Chungkookjang with High Contents of Poly-γ-Glutamic Acid Improves Insulin Sensitizing Activity in Adipocytes and Neuronal Cells

Affiliations

Chungkookjang with High Contents of Poly-γ-Glutamic Acid Improves Insulin Sensitizing Activity in Adipocytes and Neuronal Cells

Seong-Yeop Jeong et al. Nutrients. .

Abstract

We hypothesized that soybeans fermented with Bacillus spp. for 48 h (chungkookjang) would be rich in poly-γ-glutamate (γ-PGA) and would have greater efficacy for improving insulin sensitivity and insulin secretion in 3T3-L1 adipocytes, min6 cells, and PC12 neuronal cells.
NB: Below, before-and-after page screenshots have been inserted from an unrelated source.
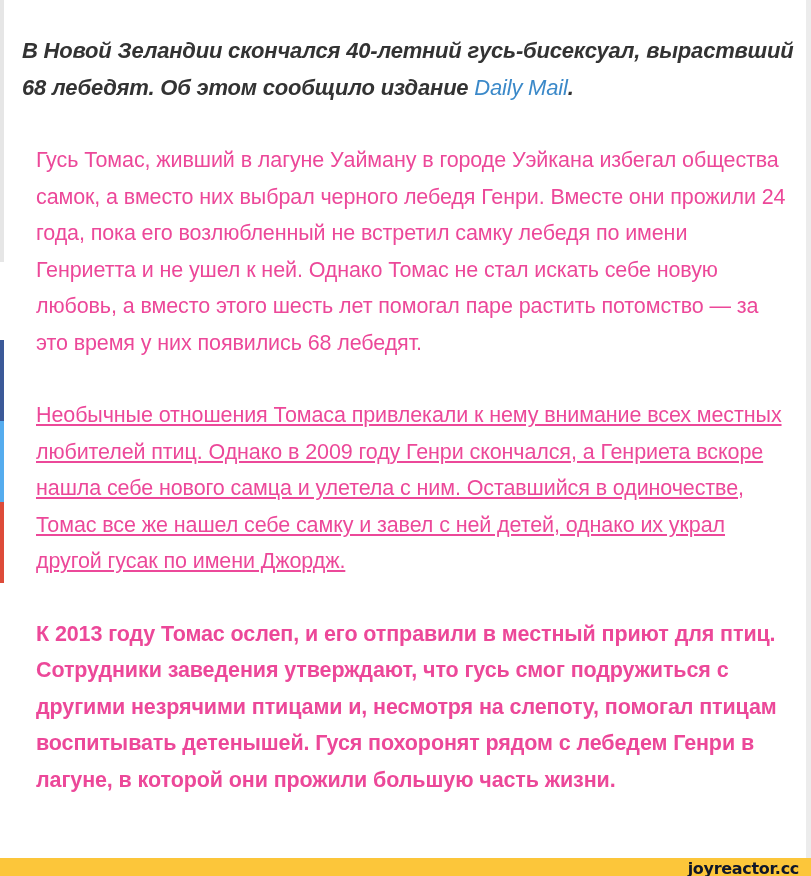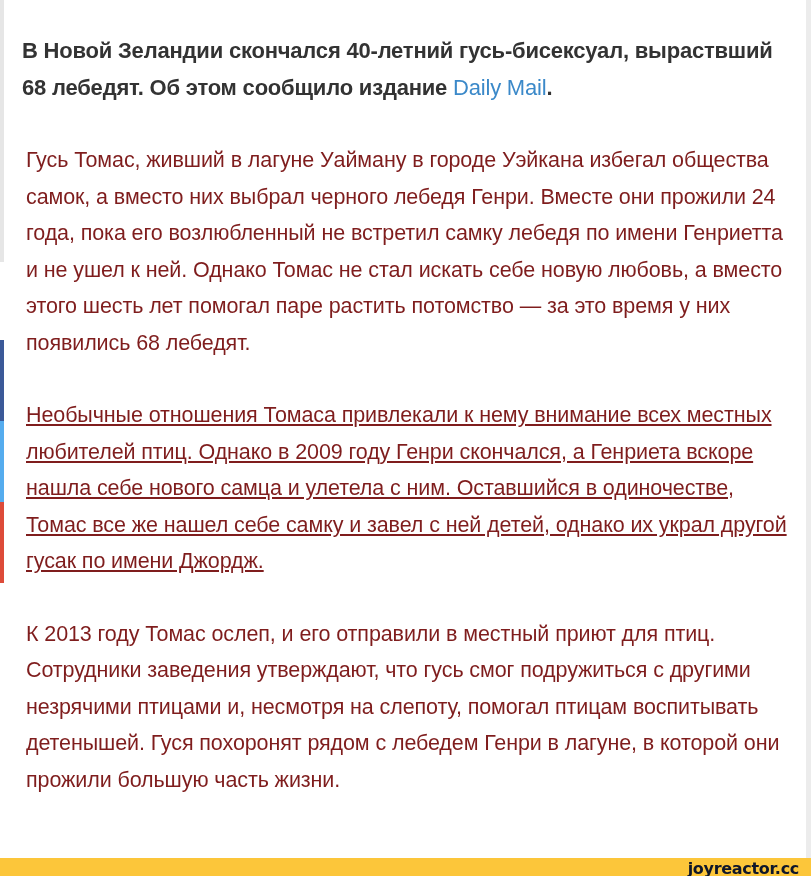--- a/index.html
+++ b/index.html
@@ -17,30 +17,30 @@
     background: #ececec;
   }
   .share-bar { position: absolute; left: 0; top: 340px; width: 4px; }
   .share-seg { width: 4px; height: 81px; }
   .article {
     position: absolute; left: 22px; top: 32px; width: 780px;
     color: #333333;
   }
   .headline {
     font-size: 22px; font-weight: bold; line-height: 37px;
-    color: #333333; margin: 0; letter-spacing: -0.2px;
+    color: #333333; margin: 0; letter-spacing: -0.2px; font-style: italic;
   }
   .headline .src { color: #3b89c9; font-weight: normal; }
   .para {
-    font-size: 21.5px; line-height: 36.5px; margin: 4px; color: #7f1d1d;
+    font-size: 21.5px; line-height: 36.5px; margin: 14px; color: #ec4899;
     letter-spacing: -0.1px;
   }
   .p1 { margin-top: 36px; }
   .p2 { margin-top: 36px; text-decoration: underline; }
-  .p3 { margin-top: 36px; }
+  .p3 { margin-top: 36px; font-weight: bold; }
   .footer {
     position: absolute; left: 0; right: 0; bottom: 0; height: 18px;
     background: #fcc63a;
   }
   .watermark {
     position: absolute; right: 12px; top: 1px;
     font-size: 16px; font-weight: bold; color: #0f172a;
     font-family: "DejaVu Sans", sans-serif; letter-spacing: -0.3px;
   }
 </style>

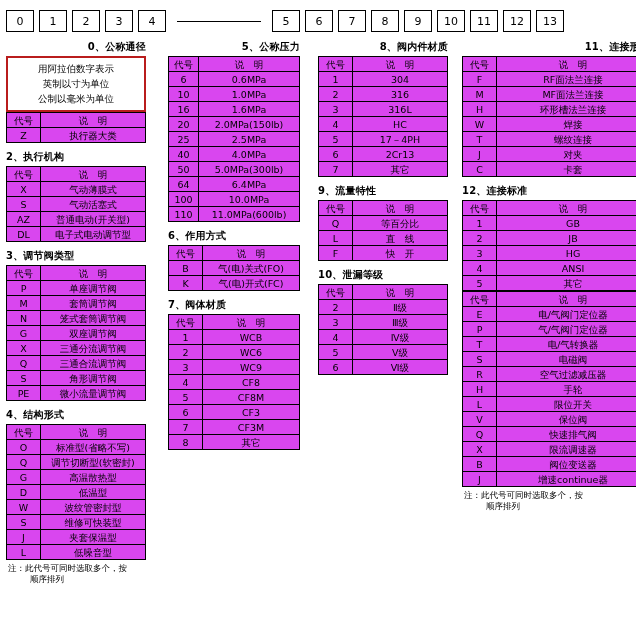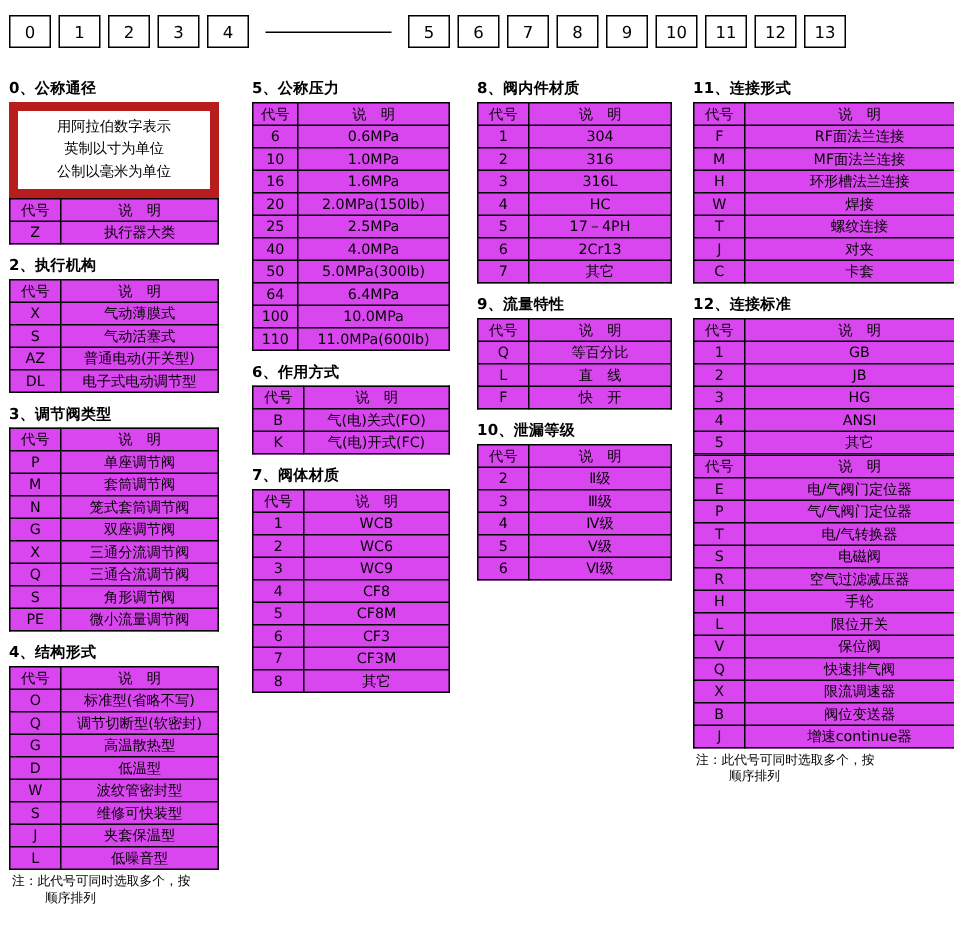--- a/index.html
+++ b/index.html
@@ -61,42 +61,42 @@
   #col2 { left: 168px; width: 132px; }
   #col3 { left: 318px; width: 130px; }
   #col4 { left: 462px; width: 188px; }
 
   .sec-title {
     font-size: 10px;
     font-weight: bold;
     margin: 7px 0 2px 0;
     letter-spacing: .2px;
   }
-  .sec-title:first-child { margin-top: 12px; }
+  .sec-title:first-child { margin-top: 0; text-align: right; }
 
   table.tbl {
     border-collapse: collapse;
     width: 100%;
     background: #d946ef;
   }
   table.tbl td, table.tbl th {
     border: 1px solid #000;
     font-size: 9.5px;
     font-weight: normal;
     text-align: center;
     height: 15px;
     line-height: 13px;
     padding: 0 1px;
     white-space: nowrap;
   }
   table.tbl td.code { width: 34px; }
   table.tbl.press td.code { width: 30px; }
 
   .note-box {
-    border: 6px solid #b91c1c;
+    border: 2px solid #b91c1c;
     font-size: 9.5px;
     line-height: 15px;
     text-align: center;
     padding: 3px 2px 4px 2px;
   }
   .note {
     font-size: 8.5px;
     line-height: 11px;
     margin-top: 3px;
     padding-left: 2px;

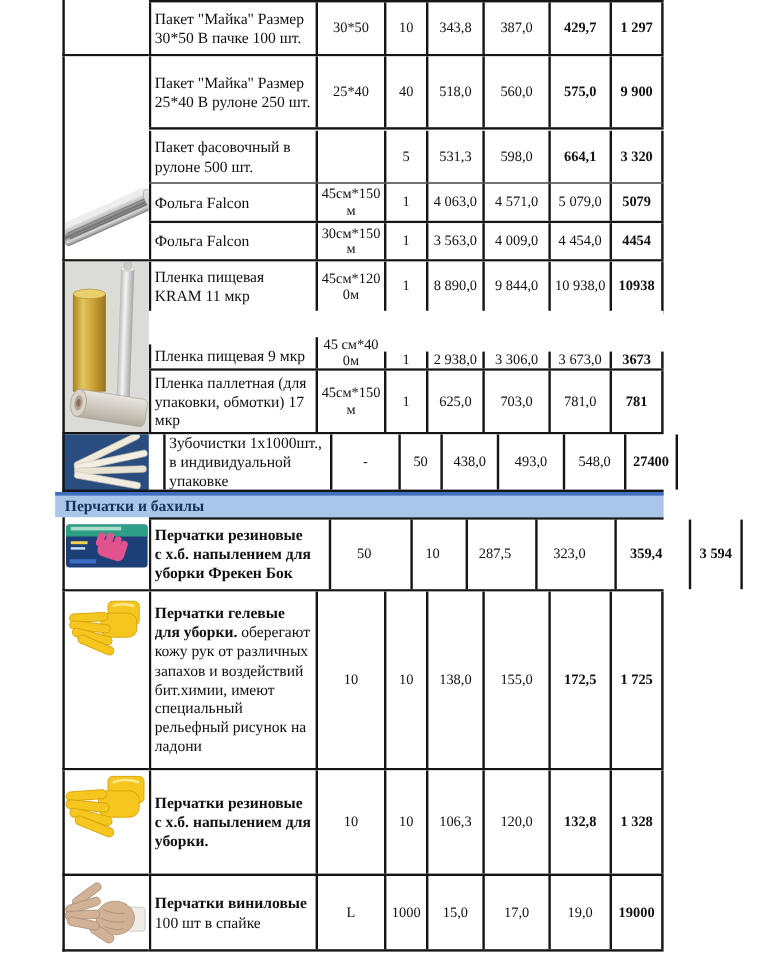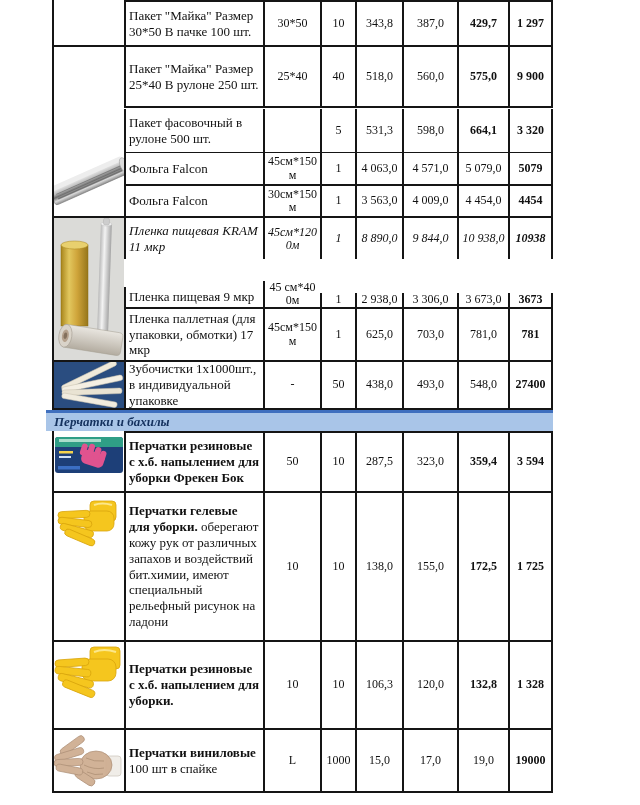--- a/index.html
+++ b/index.html
@@ -27,21 +27,21 @@
            border-left:2px solid #151515;border-bottom:2px solid #151515;
            background:#fff;overflow:hidden;display:flex;justify-content:center;}
   .imgcell.v-bottom{align-items:flex-end;}
   .imgcell.v-top{align-items:flex-start;}
   .imgcell.v-center{align-items:center;}
   .imgcell.bg-blue{background:#2a4d80;}
   .imgcell.bg-gray{background:#dbdbd8;}
   
   .band{position:absolute;left:46px;top:410px;width:507px;height:21px;box-sizing:border-box;
         background:#a9c5e8;border-top:3px solid #15803d;display:flex;align-items:center;
-        padding-left:8px;font-weight:bold;font-size:13px;color:#14315e;font-style:italic;}
+        padding-left:8px;font-weight:bold;font-size:13px;color:#14315e;}
 </style>
 </head>
 <body>
 
 <div id="page">
   <div id="table-root">
       <div class="row topline" style="top: 0px; height: 47px;">
         <div class="cell c-desc">
           <div><span>Пакет "Майка" Размер 30*50 В пачке 100 шт.</span></div>
         </div>
@@ -89,21 +89,21 @@
         <div class="cell c-desc">
           <div><span>Фольга Falcon</span></div>
         </div>
         <div class="cell c-size">30см*150м</div>
         <div class="cell c-qty">1</div>
         <div class="cell c-p1">3 563,0</div>
         <div class="cell c-p2">4 009,0</div>
         <div class="cell c-p3">4 454,0</div>
         <div class="cell c-total">4454</div>
       </div>
-      <div class="row" style="top: 218px; height: 44px; font-style: italic;">
+      <div class="row" style="top: 218px; height: 44px;">
         <div class="cell c-desc">
           <div><span>Пленка пищевая KRAM 11 мкр</span></div>
         </div>
         <div class="cell c-size">45см*1200м</div>
         <div class="cell c-qty">1</div>
         <div class="cell c-p1">8 890,0</div>
         <div class="cell c-p2">9 844,0</div>
         <div class="cell c-p3">10 938,0</div>
         <div class="cell c-total">10938</div>
       </div>
@@ -122,32 +122,32 @@
         <div class="cell c-desc">
           <div><span>Пленка паллетная  (для упаковки, обмотки) 17 мкр</span></div>
         </div>
         <div class="cell c-size">45см*150м</div>
         <div class="cell c-qty">1</div>
         <div class="cell c-p1">625,0</div>
         <div class="cell c-p2">703,0</div>
         <div class="cell c-p3">781,0</div>
         <div class="cell c-total">781</div>
       </div>
-      <div class="row" style="top: 362px; height: 48px;">
+      <div class="row" style="top: 362px; height: 48px; padding-left: 12px;">
         <div class="cell c-desc">
           <div><span>Зубочистки 1х1000шт., в индивидуальной упаковке</span></div>
         </div>
         <div class="cell c-size">-</div>
         <div class="cell c-qty">50</div>
         <div class="cell c-p1">438,0</div>
         <div class="cell c-p2">493,0</div>
         <div class="cell c-p3">548,0</div>
         <div class="cell c-total">27400</div>
       </div>
-      <div class="row topline" style="top: 431px; height: 62px;">
+      <div class="row topline" style="top: 431px; height: 62px; gap: 11px;">
         <div class="cell c-desc">
           <div><b>Перчатки резиновые с х.б. напылением для уборки Фрекен Бок</b></div>
         </div>
         <div class="cell c-size">50</div>
         <div class="cell c-qty">10</div>
         <div class="cell c-p1">287,5</div>
         <div class="cell c-p2">323,0</div>
         <div class="cell c-p3 bold">359,4</div>
         <div class="cell c-total">3 594</div>
       </div>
We screened 20 different strains of B. subtillus and B. amyloliquefaciens spp. for γ-polyglutamate (PGA) production and their anti-diabetic and anti-dementia activities in cell-based studies. Chungkookjang made with two B. amyloliquefaciens spp. (BA730 and BA731) were selected to increase the isoflavonoid and γ-PGA. Insulin-stimulated glucose uptake was higher in 3T3-L1 adipocytes given both chungkookjang extracts than in the cells given vehicle (control). The ethanol extract of BA731 (BA731-E) increased the uptake the most. Triglyceride accumulation decreased in BA731-E and BA731-W and the accumulation increased in BA730-W and BA730-E. The mRNA expression of fatty acid synthetase and acetyl CoA carboxylase was much lower in BA731-E and BA731-W and it was higher in BA730-W than the control. BA730-E and BA730-W also increased peroxisome proliferator-activated receptor (PPAR)-γ activity. Glucose-stimulated insulin secretion increased with the high dosage of BA730-W and BA730-E in insulinoma cells, compared to the control. Insulin contents and cell survival in high glucose media were higher in cells with both BA731-E and BA730-E. Triglyceride deposition and TNF-α mRNA expression were lower in BA731 than the control. The high-dosage treatment of BA730-E and BA731-E increased differentiated neuronal cell survival after treating amyloid-β(25-35) compared to the control. Brain-derived neurotrophic factor and ciliary neurotrophic factor, indices of neuronal cell proliferation, were higher in BA730 and BA731 than in the control. Tau expression was also reduced in BA731 more than the control and it was a similar level of the normal-control. In conclusion, BA730 increased PPAR-γ activity and BA731 enhanced insulin sensitivity in the brain and periphery. BA730 and BA731 prevented and alleviated the symptoms of type 2 diabetes and Alzheimer's disease with different pathways.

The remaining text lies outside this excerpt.